> What the task asks: Every record below should be copied exactly, with the pictures left out.

Revision comparison data
###

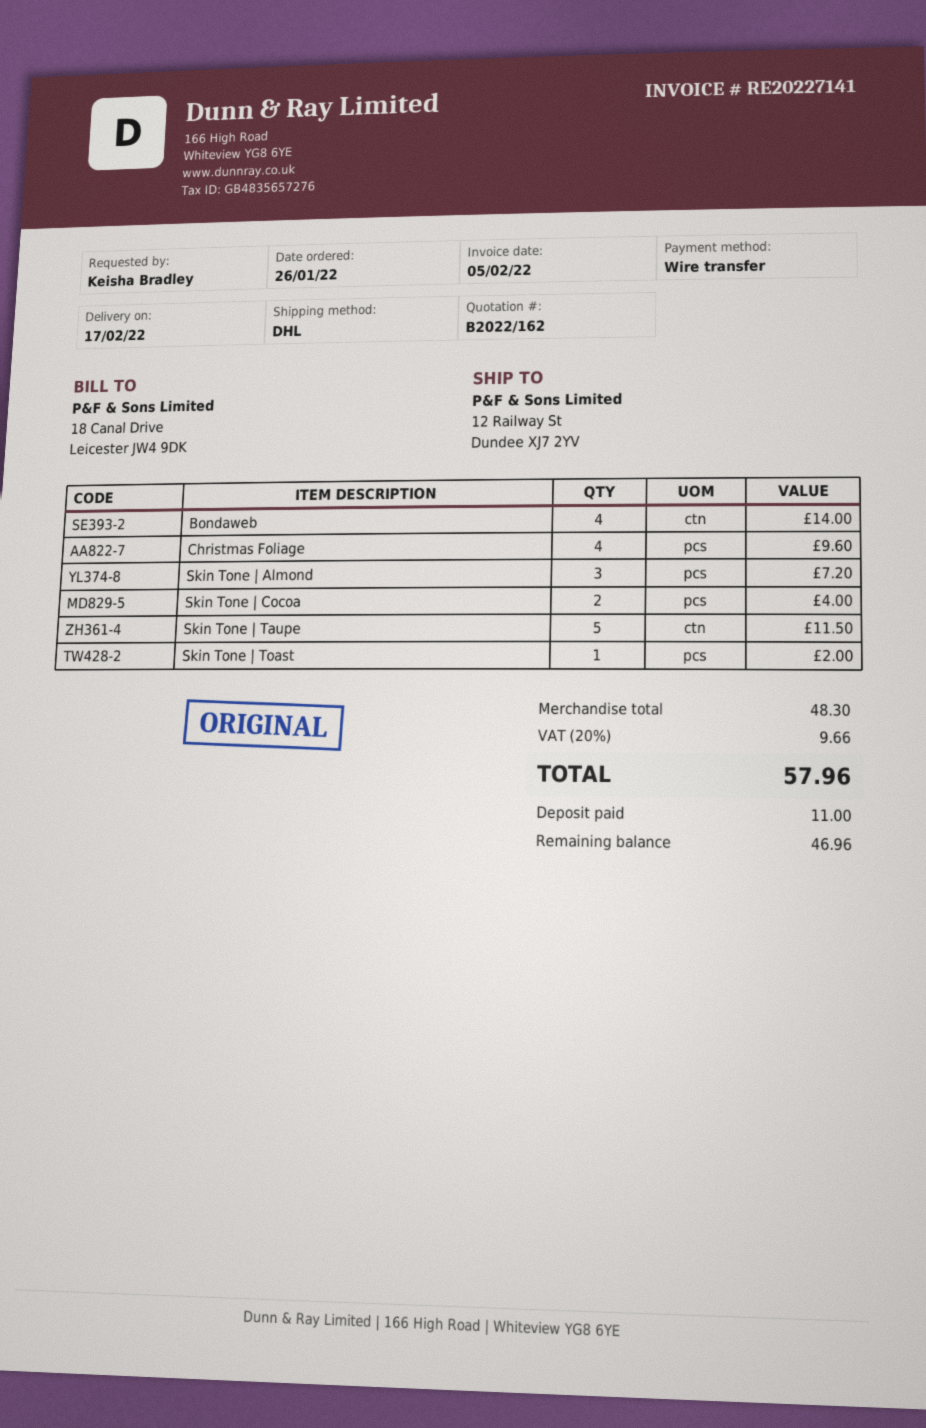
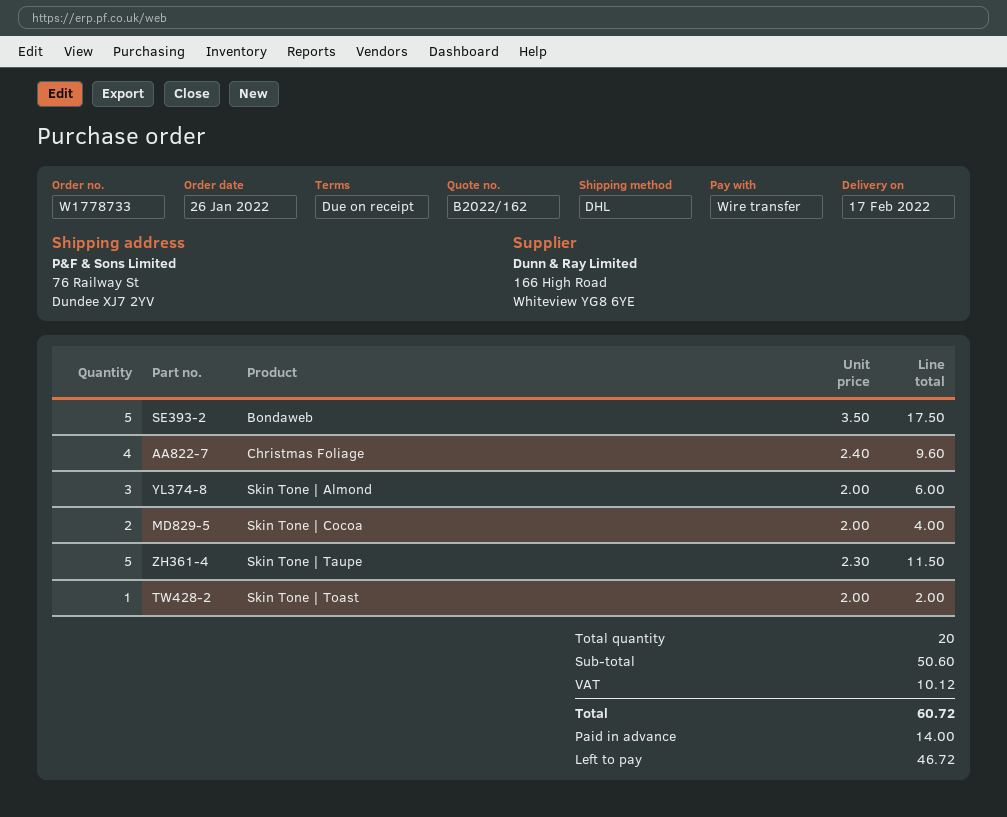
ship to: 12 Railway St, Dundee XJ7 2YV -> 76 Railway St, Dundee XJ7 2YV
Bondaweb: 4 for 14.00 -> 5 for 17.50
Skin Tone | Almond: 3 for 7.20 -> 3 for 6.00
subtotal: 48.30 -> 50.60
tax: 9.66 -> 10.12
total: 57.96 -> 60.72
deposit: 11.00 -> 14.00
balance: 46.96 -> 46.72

###

> Task solution:
ship to: 12 Railway St, Dundee XJ7 2YV -> 76 Railway St, Dundee XJ7 2YV
Bondaweb: 4 for 14.00 -> 5 for 17.50
Skin Tone | Almond: 3 for 7.20 -> 3 for 6.00
subtotal: 48.30 -> 50.60
tax: 9.66 -> 10.12
total: 57.96 -> 60.72
deposit: 11.00 -> 14.00
balance: 46.96 -> 46.72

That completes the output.